As of Thursday afternoon, police have not yet revealed why the vehicle was investigated or the motive behind the shooting.

The home where Sealy barricaded himself is registered to his father. Records show Sealy had been arrested in 2013 on gun and drug charges. A childhood friend, Scott Adkins, says Sealy was fond of guns as early as middle school.

Photos and video showed extensive damage to the killer's home, with the windows and doors blown out. Police said they used an explosive device to blow open the front door Wednesday night but did not enter.

Ballard had been on the force for more than eight years, according to state police spokesman Sgt.
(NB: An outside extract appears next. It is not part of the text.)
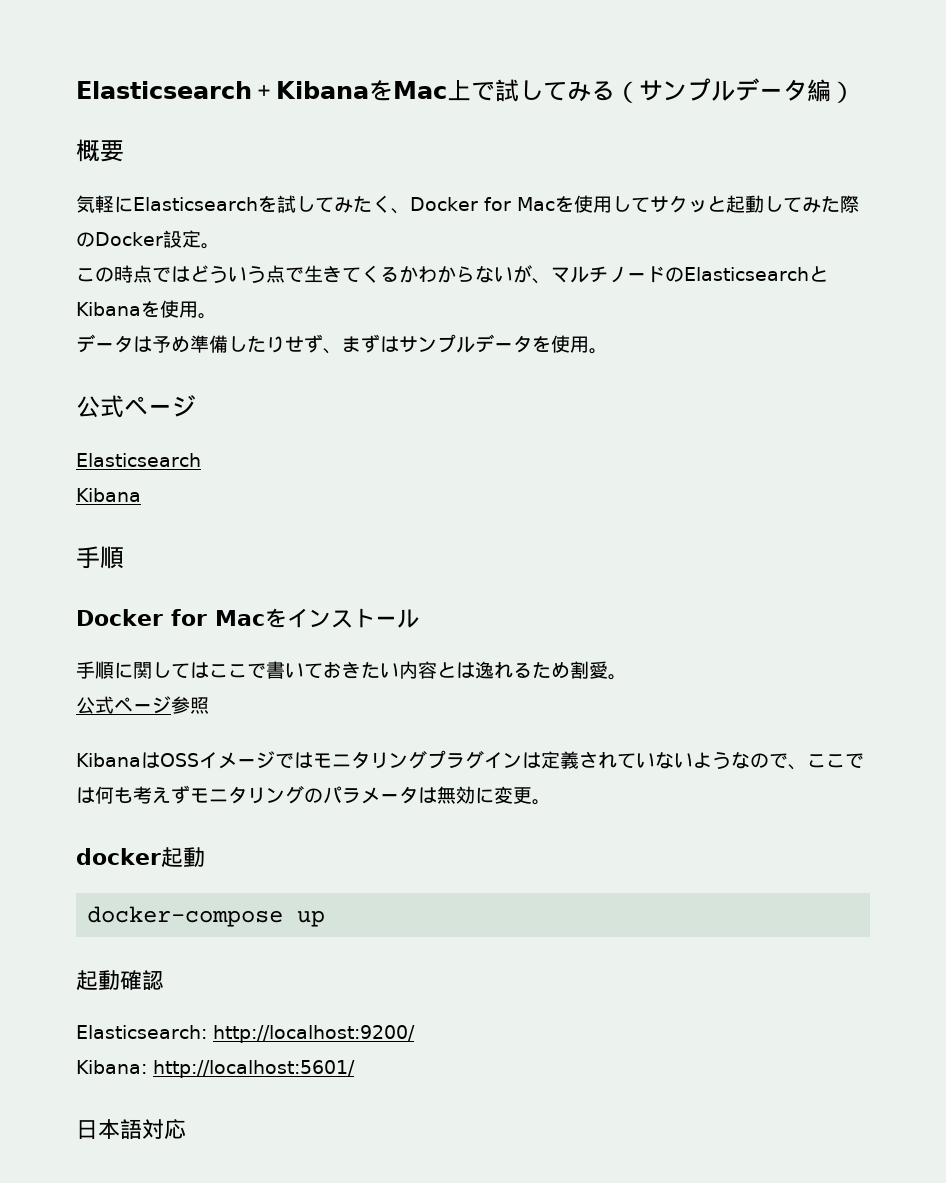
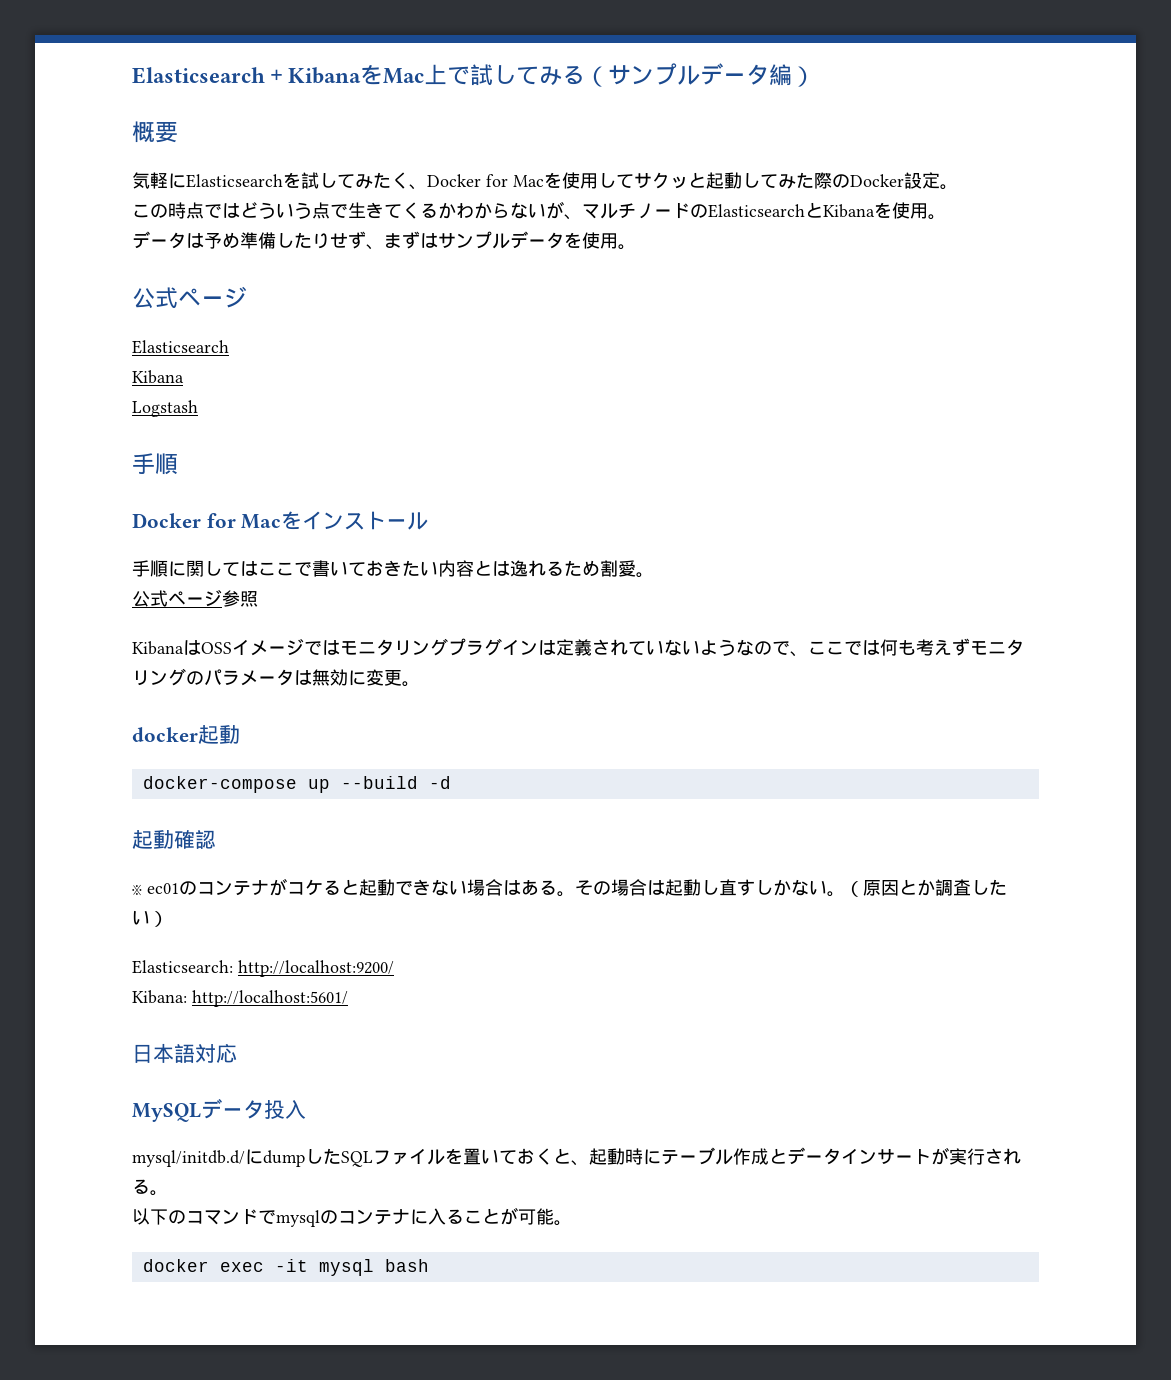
(141, 495) none -> [132,400,198,417] // Logstash
(326, 918) none -> [340,776,451,789] --build -d
(164, 980) none -> [132,878,1007,897] [132,910,168,927] // ※ ec01のコンテナがコケると起動できない場合はある。その場合は起動し直すしかない。（原因とか調査したい）
(186, 1129) none -> [132,1098,306,1122] [132,1147,1021,1167] [132,1179,168,1196] [132,1207,572,1227] [142,1259,429,1276] // MySQLデータ投入 // mysql/initdb.d/にdumpしたSQLファイルを置いておくと、起動時にテーブル作成とデータインサートが実行される。 // 以下のコマンドでmysqlのコンテナに入ることが可能。 // docker exec -it mysql bash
Richard Bratz.

“Ballard went to work every day putting his life on
the line to protect the rest of us,”  Gov. John Carney said Thursday.

“My heart is with Corporal Ballard's family today and all the officers on his shift and the Delaware State Police who serve beside him," he added.

Sarah Adkins, 18, who lives with her parents on the same street where the killer was barricaded, said that shortly after arriving home early Thursday afternoon, she started hearing sporadic gunfire that lasted for about an hour and resumed at other intervals.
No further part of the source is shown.